Tuesday, April 18, 2006

What to do about stress?

Stress is an unavoidable part of life. While some stress is normal and even necessary, too much of it can affect your quality of life and your health. You can reduce the effects of stress by identifying its causes in your life, understanding and accepting what you can control and what you can't, and learning stress management skills.

Stress affects each of us differently, and the most effective ways to relieve it are different for each person. You can try different methods to find out which ones work best for you. Some techniques for relieving stress include:

• Exercise. Regular physical activity is one of the most effective stress management techniques.

• Writing. Research shows that expressing yourself in writing can be a very effective way to reduce your stress level.

• Expressing your feelings. Talking, laughing, crying, and expressing anger are normal parts of the emotional healing process.

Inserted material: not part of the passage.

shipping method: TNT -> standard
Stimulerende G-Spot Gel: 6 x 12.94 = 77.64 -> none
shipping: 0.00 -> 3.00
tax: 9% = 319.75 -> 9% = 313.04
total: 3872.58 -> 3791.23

• Doing something, you enjoy. A hobby or other healthy leisure activity that is meaningful to you can help you relax. Volunteer work or work that helps others can be a powerful stress reliever.
• Body-centered relaxation. This includes breathing exercises, muscle relaxation exercises, massage, aromatherapy, yoga, and the traditional Chinese relaxation exercises tai chi and qi gong.

• Mindfulness activities. These include learning how to relax your body through self-hypnosis, meditation, imagery exercises, listening to relaxing music, and using humor to reduce stress.

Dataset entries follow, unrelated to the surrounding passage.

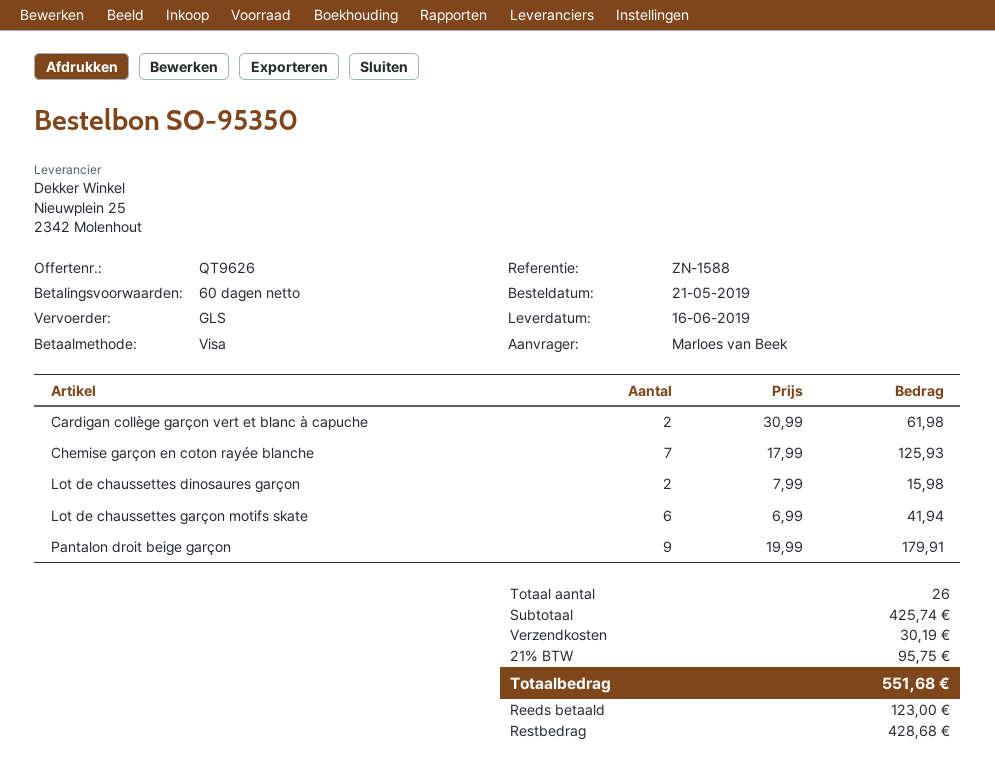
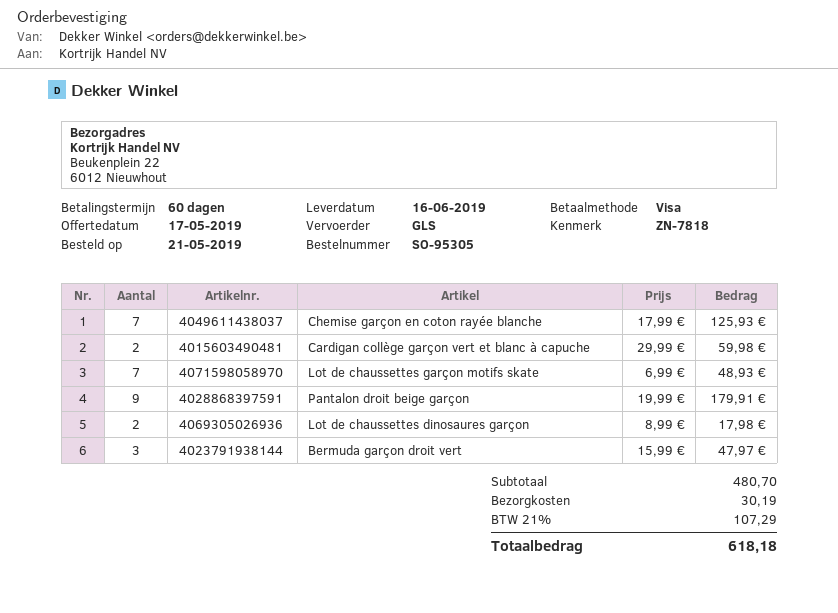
order number: SO-95350 -> SO-95305
reference: ZN-1588 -> ZN-7818
Cardigan collège garçon vert et blanc à capuche: 2 x 30.99 = 61.98 -> 2 x 29.99 = 59.98
Lot de chaussettes dinosaures garçon: 2 x 7.99 = 15.98 -> 2 x 8.99 = 17.98
Lot de chaussettes garçon motifs skate: 6 x 6.99 = 41.94 -> 7 x 6.99 = 48.93
Bermuda garçon droit vert: none -> 3 x 15.99 = 47.97
subtotal: 425.74 -> 480.70
tax: 21% = 95.75 -> 21% = 107.29
total: 551.68 -> 618.18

In addition to relieving stress, it is also important to reduce the amount of stress in your life. Ways to reduce and avoid unnecessary stress include:

• Time management techniques. Scheduling and prioritizing your commitments can make you more productive and efficient.

• Effective coping strategies. Identifying ways of dealing with stress that don't really help and finding the best ways to cope can reduce your stress level.

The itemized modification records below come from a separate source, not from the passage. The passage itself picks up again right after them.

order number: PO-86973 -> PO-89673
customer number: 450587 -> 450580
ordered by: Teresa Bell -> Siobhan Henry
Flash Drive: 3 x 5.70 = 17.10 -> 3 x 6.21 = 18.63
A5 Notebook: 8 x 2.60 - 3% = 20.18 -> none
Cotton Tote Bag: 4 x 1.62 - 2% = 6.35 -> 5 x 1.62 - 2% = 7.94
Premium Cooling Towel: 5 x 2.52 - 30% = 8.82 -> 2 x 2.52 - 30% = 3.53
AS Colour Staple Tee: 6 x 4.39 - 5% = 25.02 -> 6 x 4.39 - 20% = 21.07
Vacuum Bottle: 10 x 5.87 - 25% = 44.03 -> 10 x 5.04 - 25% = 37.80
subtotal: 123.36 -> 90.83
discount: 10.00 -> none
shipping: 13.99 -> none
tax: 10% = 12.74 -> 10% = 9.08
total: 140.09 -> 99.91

• Healthy lifestyle choices. Balancing your obligations, getting plenty of rest, eating well, not smoking, and limiting how much alcohol you drink are all important in reducing stress.

• Support from friends and family. People who have a strong social support network are better able to handle life's challenges.

• Changing ways of thinking. Stopping thoughts that cause stress, working on problem solving, and learning to communicate well are all useful tools for reducing stress.

Stress can be overwhelming. While confiding in a friend or family member can be helpful, you may also want to see a professional counselor.

How do I evaluate my stress level?

Your stress level depends on your genetic (inherited) traits, how much support you get from family and friends, your attitude, your past experience with stress, and your ability to cope or bounce back. What is very stressful for one person may not be for another. Your level of stress in any situation depends on how you perceive it, and how long it lasts.

Some people have learned how to deal with stress better than others. If you have trouble recovering from stressful situations, you may need to learn better ways to cope.

Life changes such as the loss of a loved one, getting married, or workplace challenges can cause a lot of stress. To estimate your current stress level based on recent changes in your life, use this Interactive Tool: What Is Your Stress Level?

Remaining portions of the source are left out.